Partial Tenders (Applicable to Certificate Stockholders Only).

        If fewer than all the Shares evidenced by any Share Certificate delivered to the Depositary are to be tendered, fill in the number of Shares which are to be tendered in the column titled "Number of Shares Tendered" in the box titled "Description of Shares Tendered." In such cases, new certificate(s) for the remainder of the Shares that were evidenced by the old certificate(s) but not tendered will be sent to the registered owner, unless otherwise provided in the appropriate box on this Letter of Transmittal, as soon as practicable after the Expiration Date. All Shares represented by Share Certificate(s) delivered to the Depositary will be deemed to have been tendered unless otherwise indicated.

5.
Signatures on Letter of Transmittal; Stock Powers and Endorsements.

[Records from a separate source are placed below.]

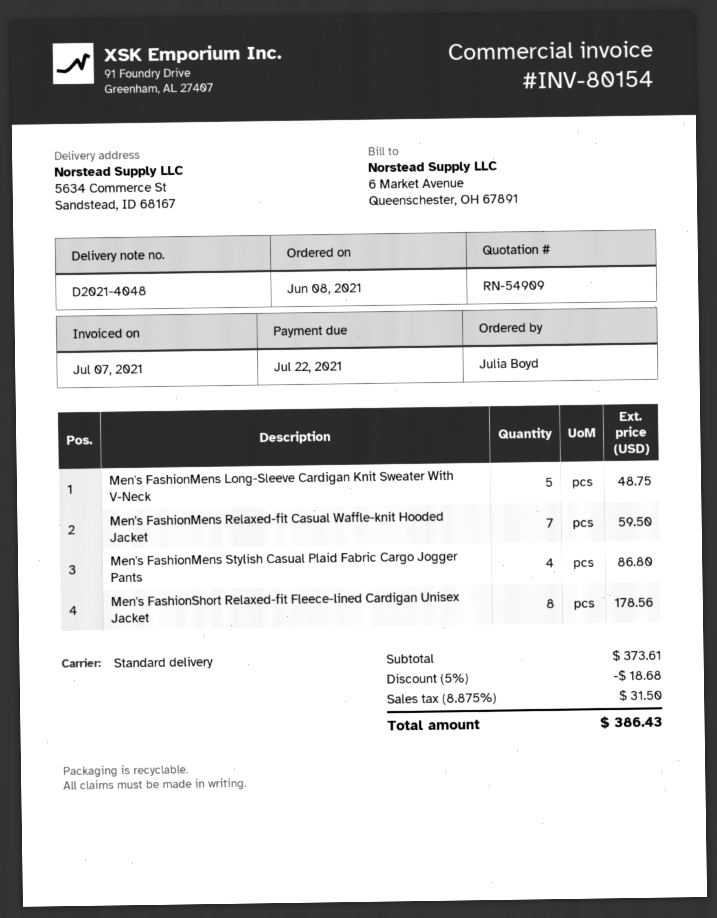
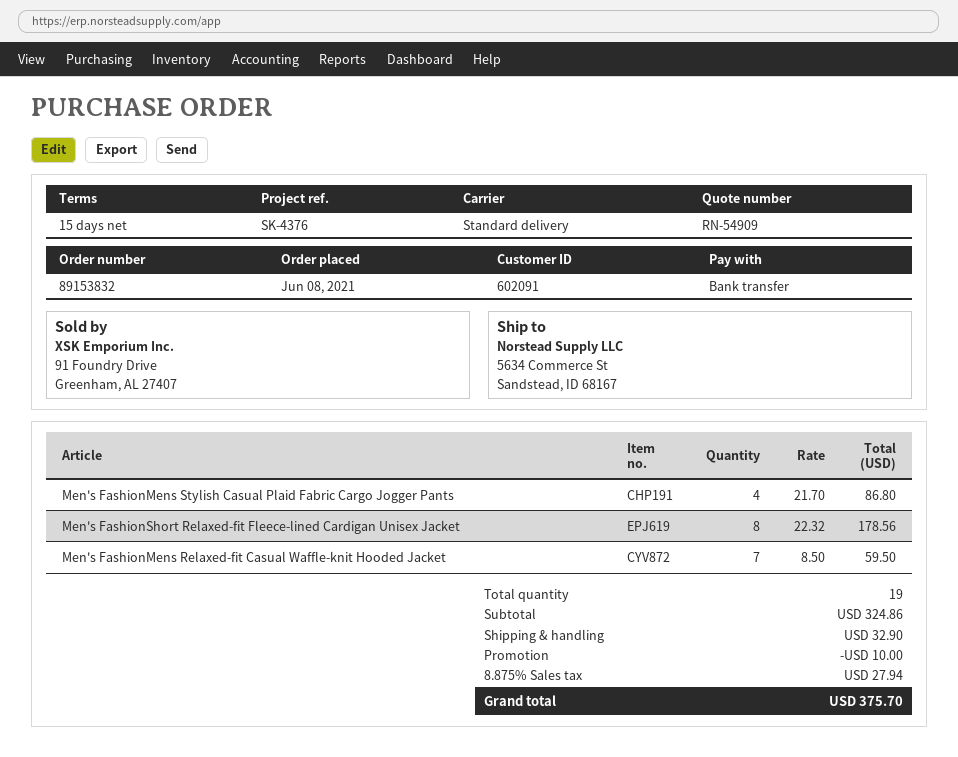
Men's FashionMens Long-Sleeve Cardigan Knit Sweater With V-Neck: 5 for 48.75 -> none
subtotal: 373.61 -> 324.86
discount: 18.68 -> 10.00
shipping: none -> 32.90
tax: 8.875% = 31.50 -> 8.875% = 27.94
total: 386.43 -> 375.70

        If this Letter of Transmittal is signed by the registered owner(s) of the Shares tendered hereby, the signature(s) must correspond with the name(s) as written on the face of the Share Certificate(s) without alteration or any other change whatsoever.

        If any Shares tendered hereby are owned of record by two or more joint owners, all such owners must sign this Letter of Transmittal.

        If any tendered Shares are registered in the names of different holder(s), it will be necessary to complete, sign and submit as many separate Letters of Transmittal as there are different registrations of such Shares.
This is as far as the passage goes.